学生のころから五〇年間朝鮮大学で暮らしてきて、その中で二十年を一世代とみるなら二世代を教えたことになります。教育に従事してきた矜持はあります。こうすればもっと良かったかもしれないという思いももちろんあるが、いいところは見習ってくれて足りない部分は反面教師として見てくれればいい。
金淑子若い世代を見ながら思うことは?
金建秀今の若い世代のほうが厳しい状況にあると思う、情勢も、財政も、仕事も多いし。でも大変でもやるしかない、強靭になるしかない、といつも言います。壊れるのか、ダイアモンドのように強固になるのか二つに一つしかない。民族教育を受けた人には素晴らしい人材が多いし、頼もしいと感じる。

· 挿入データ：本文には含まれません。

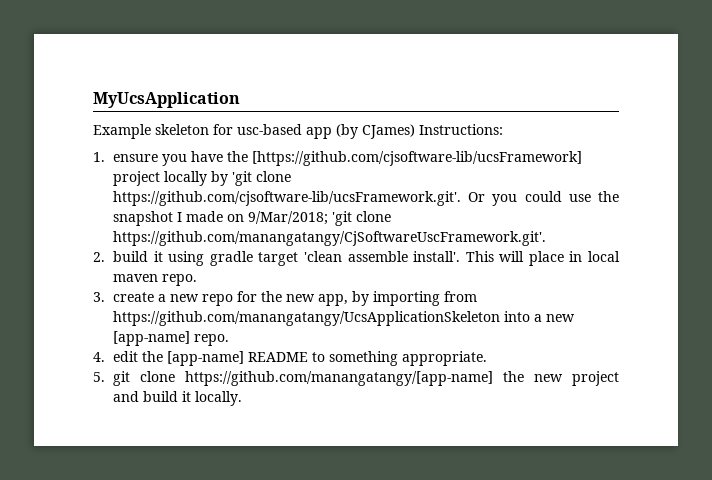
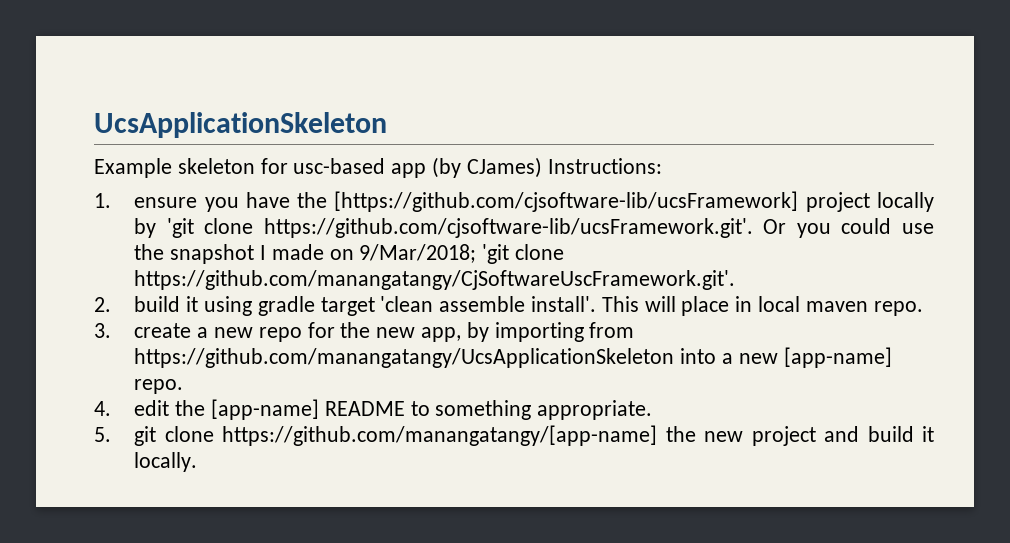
[93,92,240,108] MyUcsApplication -> [94,112,387,138] UcsApplicationSkeleton

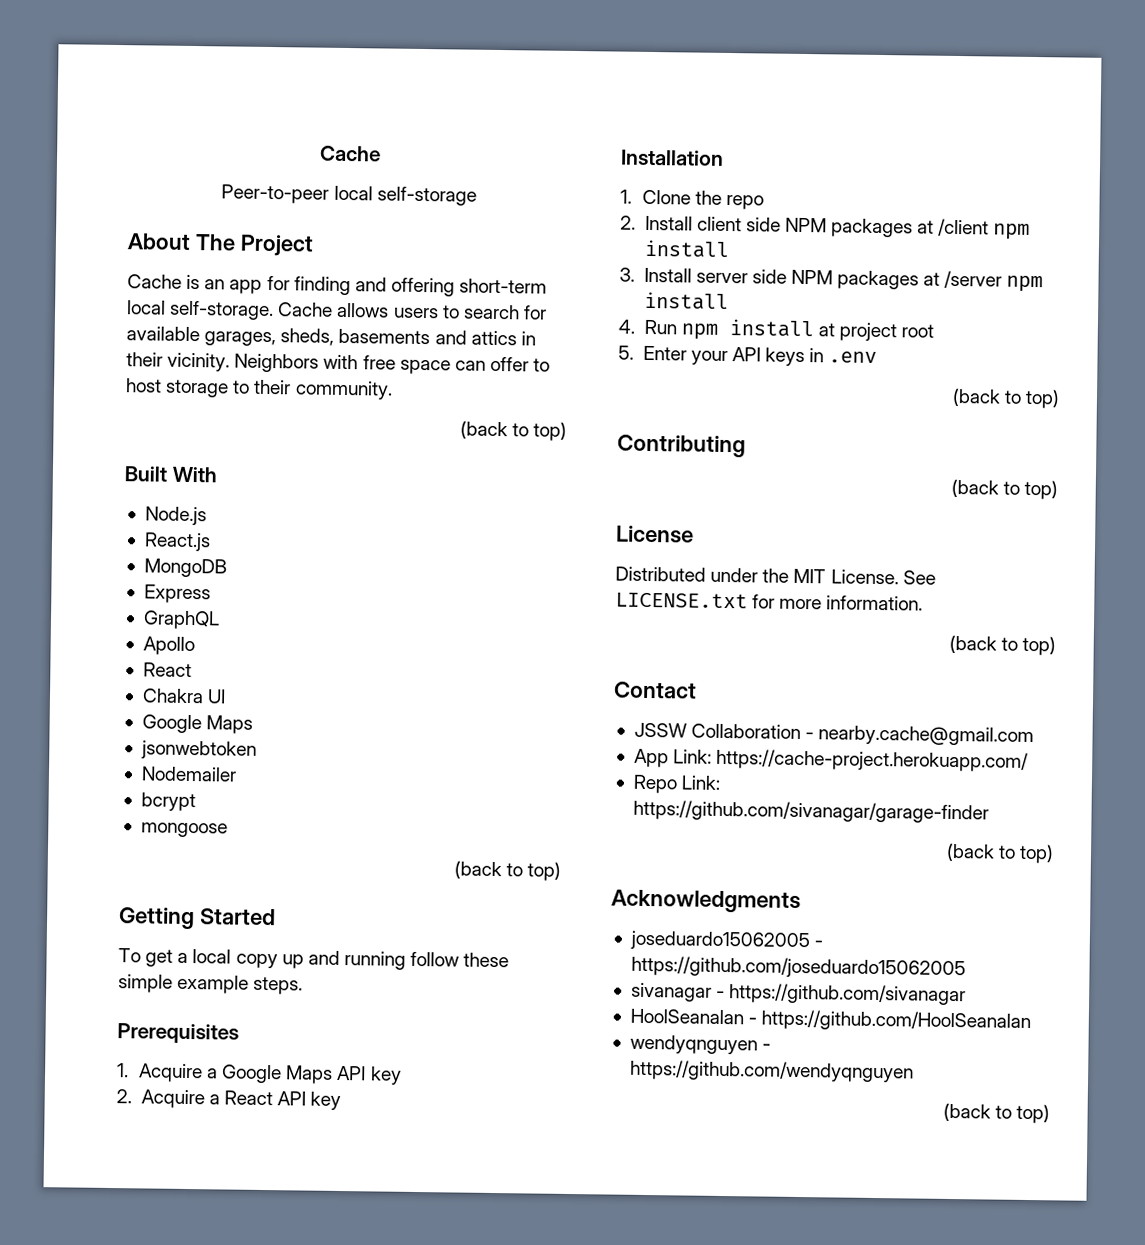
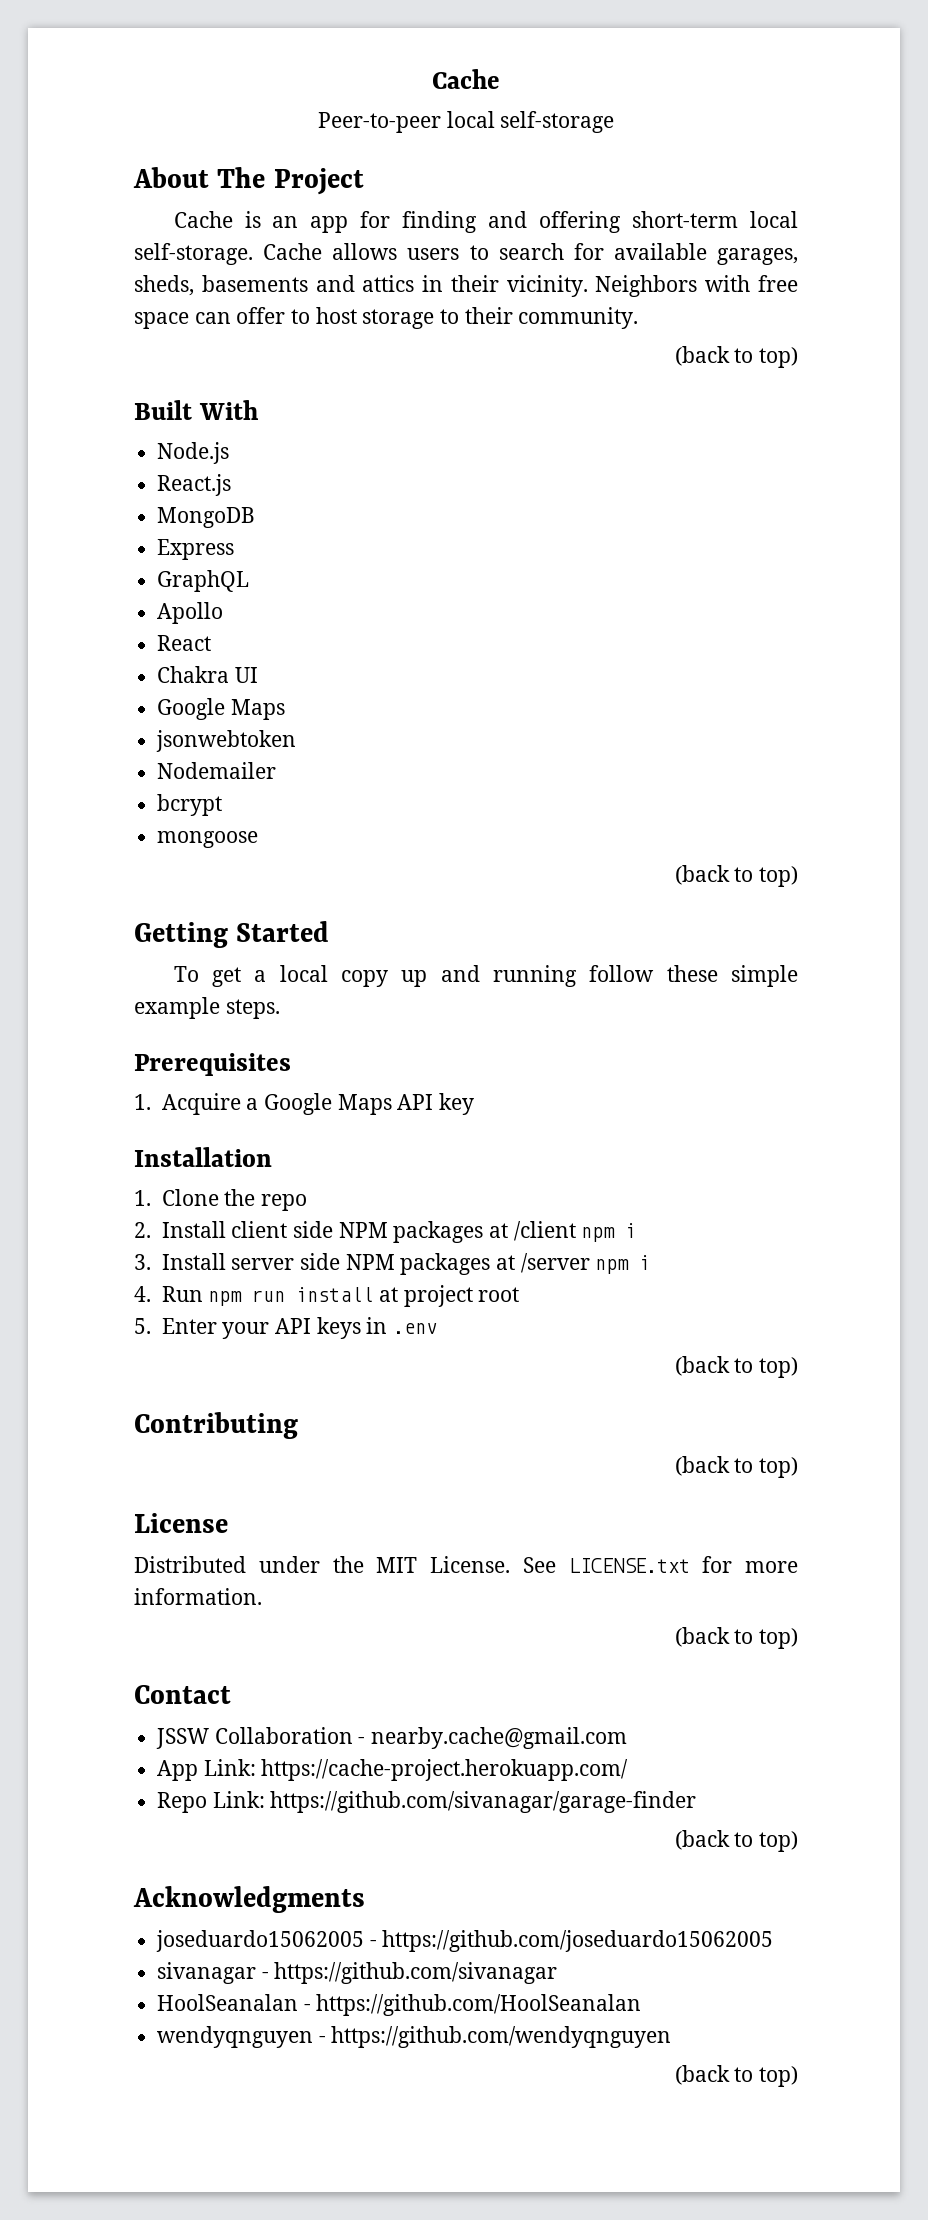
[116,1089,342,1111] // 2. Acquire a React API key -> (474, 1104) none
[643,239,730,259] install -> [625,1223,637,1238] i
[643,291,729,311] install -> [639,1255,651,1270] i
(718, 331) none -> [252,1290,286,1302] run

五〇年前、朝大の横のロマンス通りは今のように整備されていませんでした。鷹の台駅から夜大学に帰ってこようと思うと真っ暗な中、木の根に足を取られてつまずいたり、転んだり、大変でした。継承というのはむつかしいけれど、いろんな人が引き継いでならしていくことで道ができるのです。
金淑子子どもの朝鮮大学校進学を不安に思っている父母にアドバイスを。
金建秀不安の根拠は何なのかを突き詰めて、大学で学ぶ真の姿を見てほしい。学生には、大学生活をしんどい、不便だと思うくらいやれば調度いい、二度とできないからと言いますが、今の子どもたちは大学生活を楽しんでいる。
亡くなった夫の遺志を継いで、子どもを朝鮮大学校に送った日本人のオモニと話したことがあります。地元のウリハッキョ卒業生や同胞社会を見ながら、人間的に素晴らしいと思う。ああいう風に育ってくれればいいと思うし、夫の遺言を守って立派だと言ってくれる人もいる。でも子どもを朝鮮大学校に送るということは自分の世界と違う世界で子どもが育つということです。自分から離れていくのは不安だといっていました。それでも朝大で四年間過ごせれば日本社会の何処でも生きていけると思うと言っていました。
どういうふうに子どもを育てるのか、親は誰も四六時中、頭を悩ませています。でも自分の経験の枠の中だけで育てられるものではありません。特に今の学生たちは昔の学生に比べてのびのびと生活している。朝鮮大学を出ると人生が束縛されるのが反対なのか。教員をやれと言っても本人が絶対に嫌だといえばやらせられません。無理矢理送ったところで長く続きませんから。
金淑子朝大のメリットは?
金建秀朝鮮人としての生きる力を育むということだと思う。どんな世界・環境のなかでも自分をしっかり持って生きる力を育てられること。同じ釜の飯を食べた同期、先輩後輩という人生の土台となる人間関係を持てることです。この社会でこれほどしっかりしたネットを持てることはそうそうありません。